In order to solve these challenges, existing methods, such as CPN [14] and SimpleBaseline [15], employ ResNet [16] as the backbone to obtain feature maps with large downsampling. However, too large downsampling will cause image spatial information loss [17], leading to difficulties for joint context recovery. On the other hand, due to camera view change or foreshortening, scales of different body parts may still be inconsistent, even if training images are warped to the same scale [9]. Therefore, scale variation of human body parts is also one of the main challenges.

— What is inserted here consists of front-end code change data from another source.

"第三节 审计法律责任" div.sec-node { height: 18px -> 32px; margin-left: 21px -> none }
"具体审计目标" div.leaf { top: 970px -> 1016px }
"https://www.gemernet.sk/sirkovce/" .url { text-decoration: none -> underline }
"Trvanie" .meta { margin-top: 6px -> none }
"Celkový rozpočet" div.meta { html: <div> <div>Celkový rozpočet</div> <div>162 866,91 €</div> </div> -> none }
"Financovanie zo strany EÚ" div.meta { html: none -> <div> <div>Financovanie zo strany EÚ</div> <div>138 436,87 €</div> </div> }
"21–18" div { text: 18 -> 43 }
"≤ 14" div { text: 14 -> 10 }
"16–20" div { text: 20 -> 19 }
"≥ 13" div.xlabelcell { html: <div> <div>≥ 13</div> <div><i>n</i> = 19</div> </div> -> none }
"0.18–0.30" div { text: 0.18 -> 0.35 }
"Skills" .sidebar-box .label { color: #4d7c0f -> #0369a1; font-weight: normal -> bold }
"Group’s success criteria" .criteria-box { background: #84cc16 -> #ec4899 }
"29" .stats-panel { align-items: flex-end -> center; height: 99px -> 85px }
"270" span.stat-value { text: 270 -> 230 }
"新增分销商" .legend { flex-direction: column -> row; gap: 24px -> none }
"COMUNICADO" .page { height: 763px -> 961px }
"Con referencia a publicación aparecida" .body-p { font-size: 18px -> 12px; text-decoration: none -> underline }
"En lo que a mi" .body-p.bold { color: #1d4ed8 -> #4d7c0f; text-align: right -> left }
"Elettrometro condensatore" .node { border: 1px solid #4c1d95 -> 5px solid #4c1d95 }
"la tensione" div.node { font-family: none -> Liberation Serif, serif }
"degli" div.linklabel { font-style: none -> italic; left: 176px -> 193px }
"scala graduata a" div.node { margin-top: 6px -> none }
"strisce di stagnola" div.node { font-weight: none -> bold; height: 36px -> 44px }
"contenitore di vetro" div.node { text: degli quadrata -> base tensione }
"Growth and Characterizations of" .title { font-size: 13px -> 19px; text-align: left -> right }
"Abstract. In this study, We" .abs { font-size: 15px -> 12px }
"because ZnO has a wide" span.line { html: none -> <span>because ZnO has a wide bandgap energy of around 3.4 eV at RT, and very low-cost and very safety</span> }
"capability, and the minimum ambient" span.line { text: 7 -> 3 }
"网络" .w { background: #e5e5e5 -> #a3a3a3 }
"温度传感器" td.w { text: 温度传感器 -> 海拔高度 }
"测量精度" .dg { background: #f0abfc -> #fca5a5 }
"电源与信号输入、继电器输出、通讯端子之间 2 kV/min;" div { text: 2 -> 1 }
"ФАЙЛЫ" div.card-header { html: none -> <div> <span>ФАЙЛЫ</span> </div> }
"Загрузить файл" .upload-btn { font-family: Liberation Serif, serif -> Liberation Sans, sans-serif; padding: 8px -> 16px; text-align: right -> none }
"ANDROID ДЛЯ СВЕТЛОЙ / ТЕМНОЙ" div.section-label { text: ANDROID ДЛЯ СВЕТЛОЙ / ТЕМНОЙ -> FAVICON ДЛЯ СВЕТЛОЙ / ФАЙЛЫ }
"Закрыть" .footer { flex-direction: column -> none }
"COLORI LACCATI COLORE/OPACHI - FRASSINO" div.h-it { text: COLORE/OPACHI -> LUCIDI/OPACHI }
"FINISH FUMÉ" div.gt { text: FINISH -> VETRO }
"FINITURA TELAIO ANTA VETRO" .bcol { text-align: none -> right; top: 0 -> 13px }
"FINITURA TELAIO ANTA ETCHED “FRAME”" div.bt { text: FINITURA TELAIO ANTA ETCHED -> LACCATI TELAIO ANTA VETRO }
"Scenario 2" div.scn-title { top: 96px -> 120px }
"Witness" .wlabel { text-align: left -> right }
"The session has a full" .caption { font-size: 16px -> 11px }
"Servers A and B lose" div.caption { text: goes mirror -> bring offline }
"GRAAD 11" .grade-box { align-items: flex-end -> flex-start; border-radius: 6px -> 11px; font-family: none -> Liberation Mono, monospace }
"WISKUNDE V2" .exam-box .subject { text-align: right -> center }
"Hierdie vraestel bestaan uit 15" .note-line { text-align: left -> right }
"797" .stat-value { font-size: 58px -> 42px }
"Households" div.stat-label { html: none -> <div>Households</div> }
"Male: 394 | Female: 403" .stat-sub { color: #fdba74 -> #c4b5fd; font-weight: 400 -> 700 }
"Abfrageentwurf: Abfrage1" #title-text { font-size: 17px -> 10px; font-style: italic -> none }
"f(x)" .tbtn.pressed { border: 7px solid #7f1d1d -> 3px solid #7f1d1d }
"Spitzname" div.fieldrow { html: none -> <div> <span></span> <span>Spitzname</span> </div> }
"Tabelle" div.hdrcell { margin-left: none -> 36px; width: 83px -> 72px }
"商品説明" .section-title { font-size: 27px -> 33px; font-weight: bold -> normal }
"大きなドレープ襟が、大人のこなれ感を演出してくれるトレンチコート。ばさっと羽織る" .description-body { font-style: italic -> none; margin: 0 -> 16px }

Previous works [9, 10, 18] have shown that multiscale or pyramid features are beneficial for solving the problems caused by scale changes.

In this paper, a novel backbone network is proposed specifically for HPE, named High Spatial Resolution and Multiscale Networks (HSR-MSNet). The network could maintain high spatial resolution features in deeper layers while keeping large receptive fields and construct multiscale features within one single residual block by channel split and fusion. Experiments on COCO keypoint detection dataset demonstrate the effectiveness of HSR-MSNet. At the same time, the network architecture of HSR-MSNet is very lightweight, which means that it will be possible to implement functions similar to MobileNet [19] on Internet-of-Things (IoT) devices.

2.1. Single-Person Pose Estimation

DeepPose [5] is the first human pose estimation method based on deep learning, which treats the body joint as a CNN-based regression problem, and its backbone consists of a softmax classifier, five convolution layers, and two fully connected layers. Subsequent methods mostly apply heatmaps that could characterize the probability of each keypoint at different locations for pose estimation [20]. The accurate location of a keypoint is further estimated by selecting the maximum value in the aggregation heatmaps. Convolutional Pose Machine (CPM) [21] is a multistage architecture where the belief maps and image features generated in the previous stage are served as input for the next stage [22]. For CPM, large receptive fields are used to learn long-range spatial relationships and the gradient vanishing problem is eliminated by using intermediate supervision. The features of stacked hourglass network [23] (Hourglass) are processed across all scales and consolidated to best capture the various spatial relationships associated with the body [23]. The above two models (CPM and Hourglass) achieve state-of-the-art performance, which all adopt intermediate supervision to generate detailed heatmaps for the joint locations.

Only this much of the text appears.